(Change detection data)

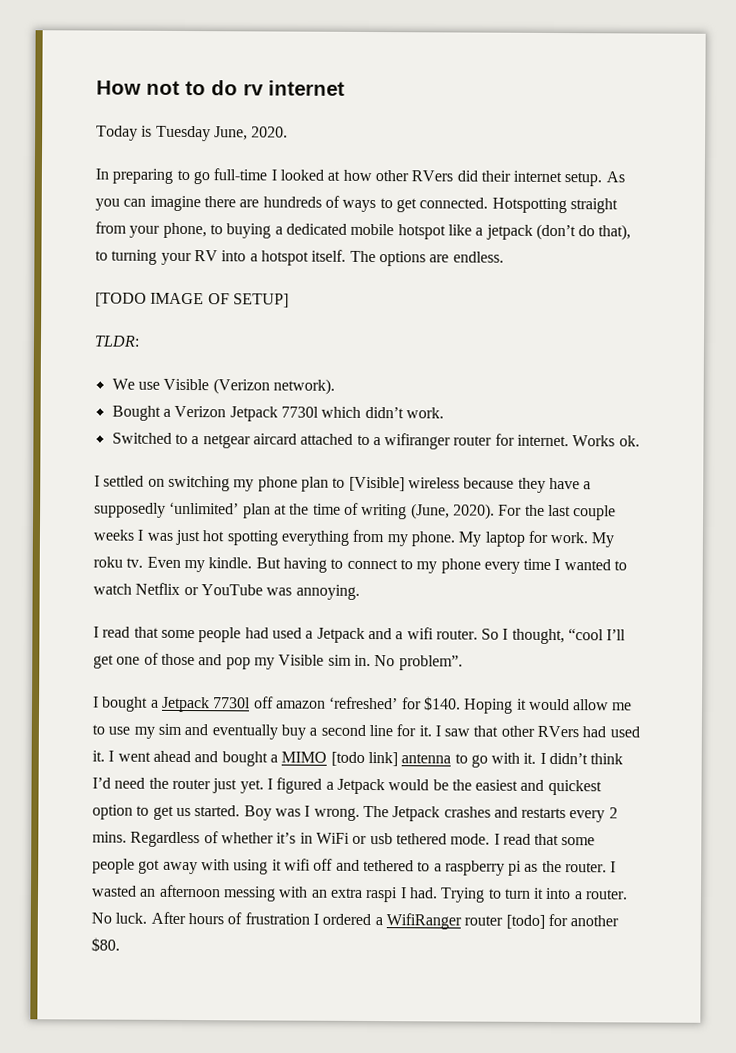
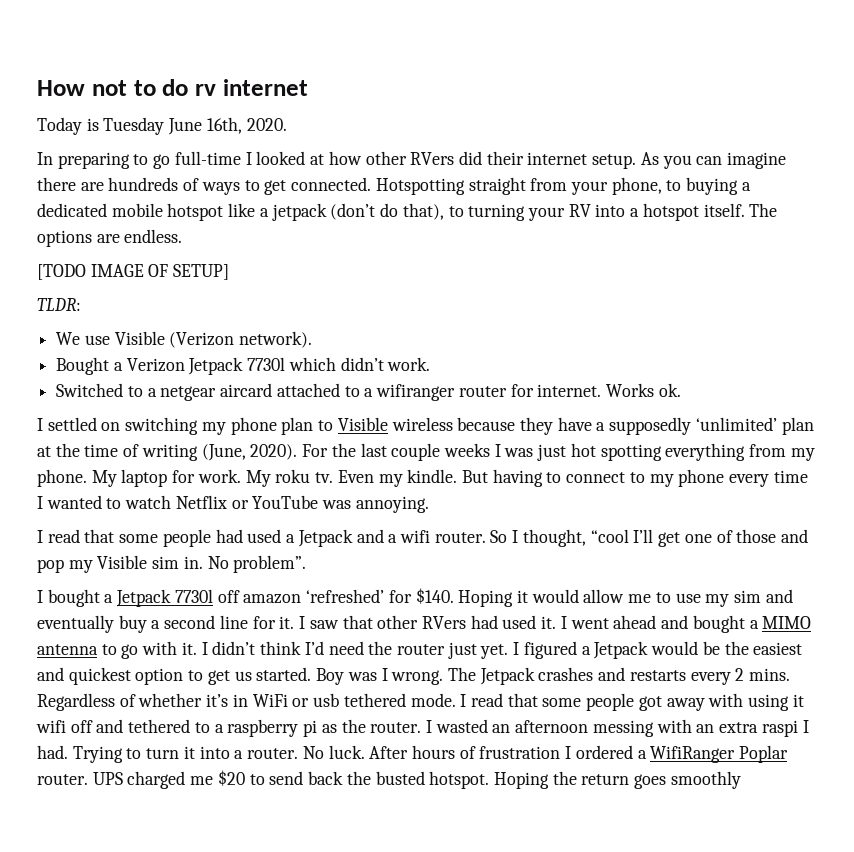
[213,126,248,141] June, -> [168,117,242,135] June 16th,
[348,476,405,492] [Visible] -> [337,417,388,431] Visible
[330,751,398,767] [todo link] -> (812, 622) none
[464,913,620,929] [91,937,120,952] router [todo] for another $80. -> [739,745,789,763] [37,770,741,789] Poplar router. UPS charged me $20 to send back the busted hotspot. Hoping the return goes smoothly

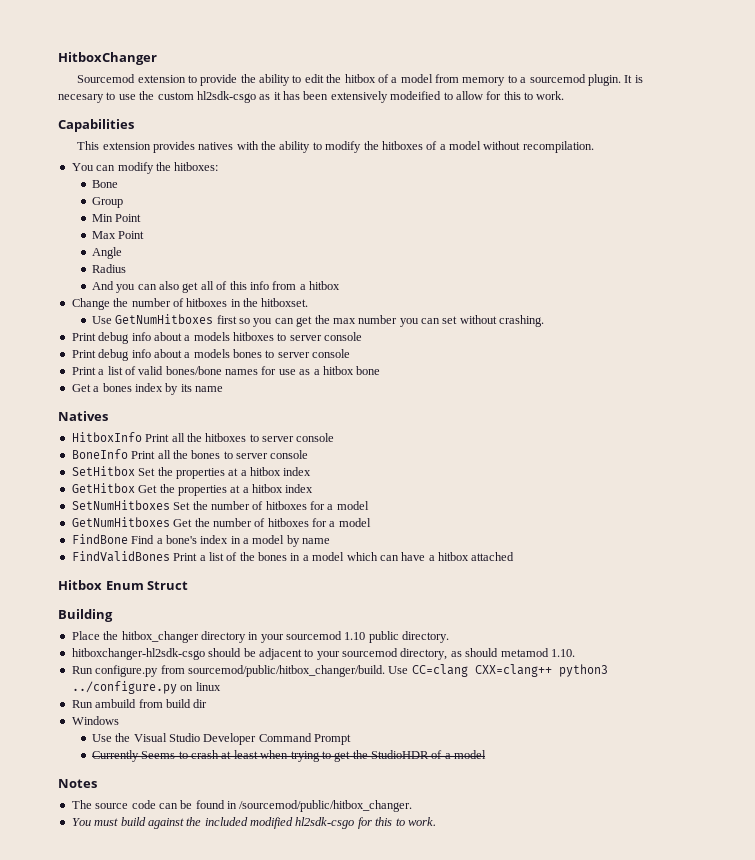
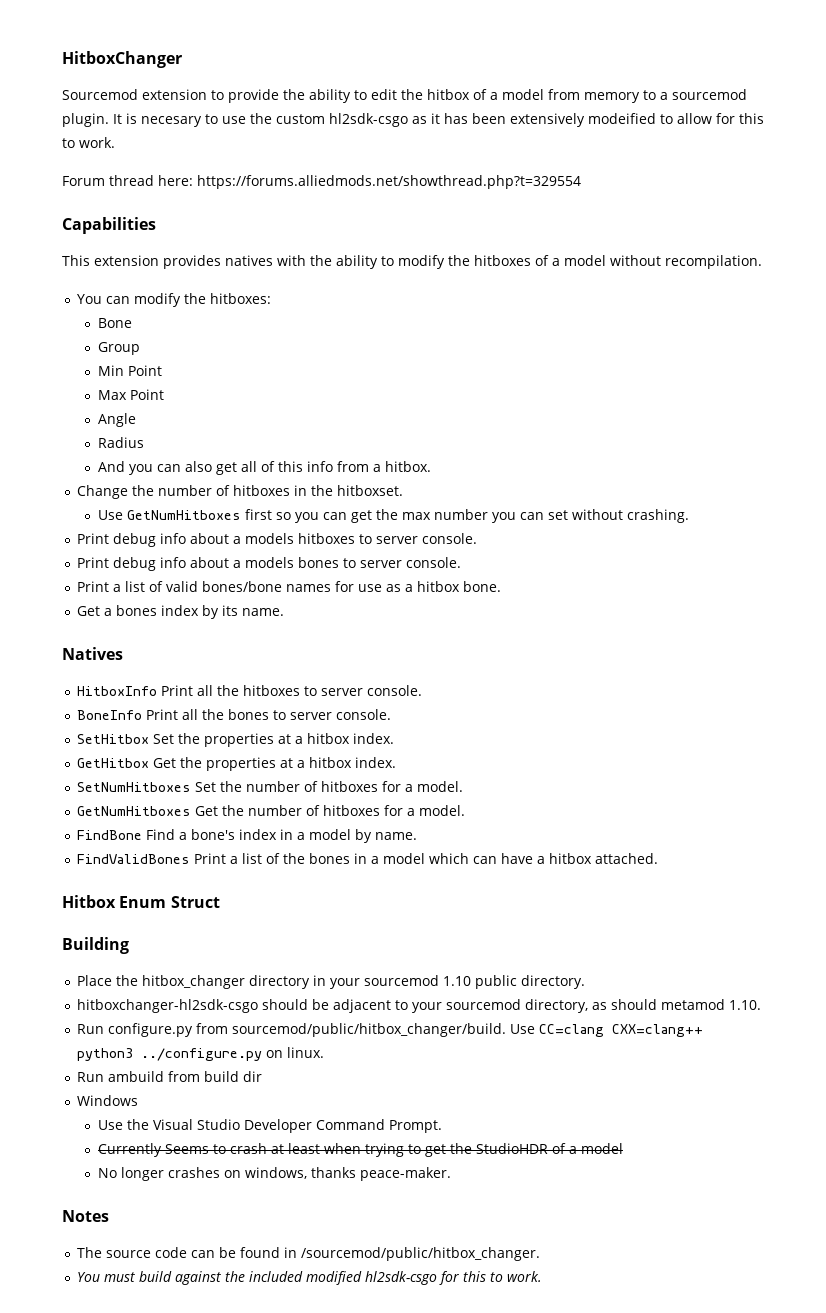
(565, 95) none -> [62,175,581,189] // Forum thread here: https://forums.alliedmods.net/showthread.php?t=329554
[309,281,341,290] hitbox -> [384,461,431,472] hitbox.
[324,332,363,341] console -> [422,533,478,544] console.
[312,349,351,358] console -> [406,557,462,568] console.
[356,366,381,375] bone -> [463,581,502,592] bone.
[195,386,223,392] name -> [242,608,285,616] name.
[296,433,335,442] console -> [367,685,423,696] console.
[270,450,309,459] console -> [336,709,392,720] console.
[283,467,312,476] index -> [353,733,395,744] index.
[285,484,314,493] index -> [355,757,397,768] index.
[336,501,369,510] model -> [417,781,464,792] model.
[338,518,371,527] model -> [419,805,466,816] model.
[302,538,331,544] name -> [375,832,418,840] name.
[471,552,515,561] attached -> [595,853,659,864] attached.
[195,682,221,691] linux -> [287,1047,325,1058] linux.
[314,734,352,745] Prompt -> [388,1120,442,1133] Prompt.
(487, 754) none -> [97,1167,451,1181] // No longer crashes on windows, thanks peace-maker.

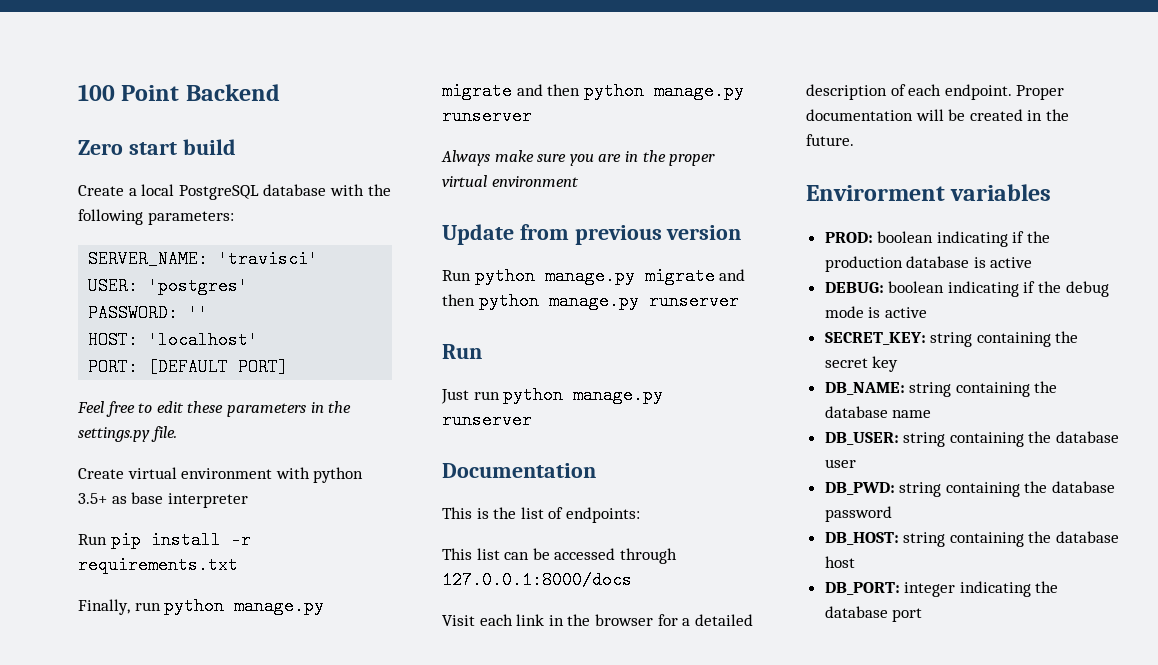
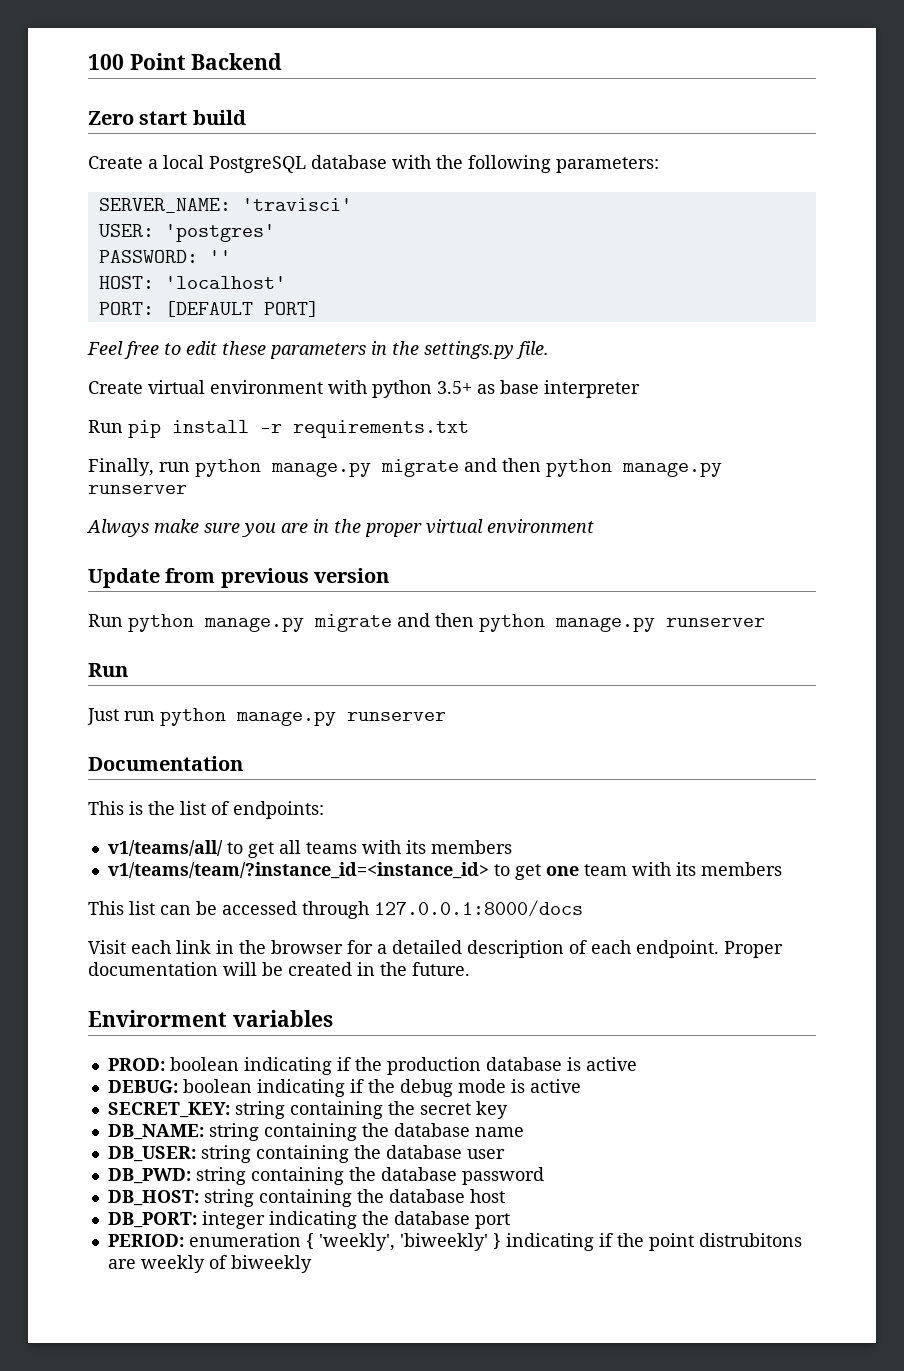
(640, 515) none -> [107,840,512,858] [107,862,782,880] // v1/teams/all/ to get all teams with its members // v1/teams/team/?instance_id=<instance_id> to get one team with its members
(923, 615) none -> [107,1233,802,1251] [107,1255,312,1273] // PERIOD: enumeration { 'weekly', 'biweekly' } indicating if the point distrubitons are weekly of biweekly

### PROBLEM DETAILS
Start with the line that holds "[283,467,312,476] index ->" and retype each line through the last one in the data, exactly and without pictures.

### TASK RESPONSE
[283,467,312,476] index -> [353,733,395,744] index.
[285,484,314,493] index -> [355,757,397,768] index.
[336,501,369,510] model -> [417,781,464,792] model.
[338,518,371,527] model -> [419,805,466,816] model.
[302,538,331,544] name -> [375,832,418,840] name.
[471,552,515,561] attached -> [595,853,659,864] attached.
[195,682,221,691] linux -> [287,1047,325,1058] linux.
[314,734,352,745] Prompt -> [388,1120,442,1133] Prompt.
(487, 754) none -> [97,1167,451,1181] // No longer crashes on windows, thanks peace-maker.

(640, 515) none -> [107,840,512,858] [107,862,782,880] // v1/teams/all/ to get all teams with its members // v1/teams/team/?instance_id=<instance_id> to get one team with its members
(923, 615) none -> [107,1233,802,1251] [107,1255,312,1273] // PERIOD: enumeration { 'weekly', 'biweekly' } indicating if the point distrubitons are weekly of biweekly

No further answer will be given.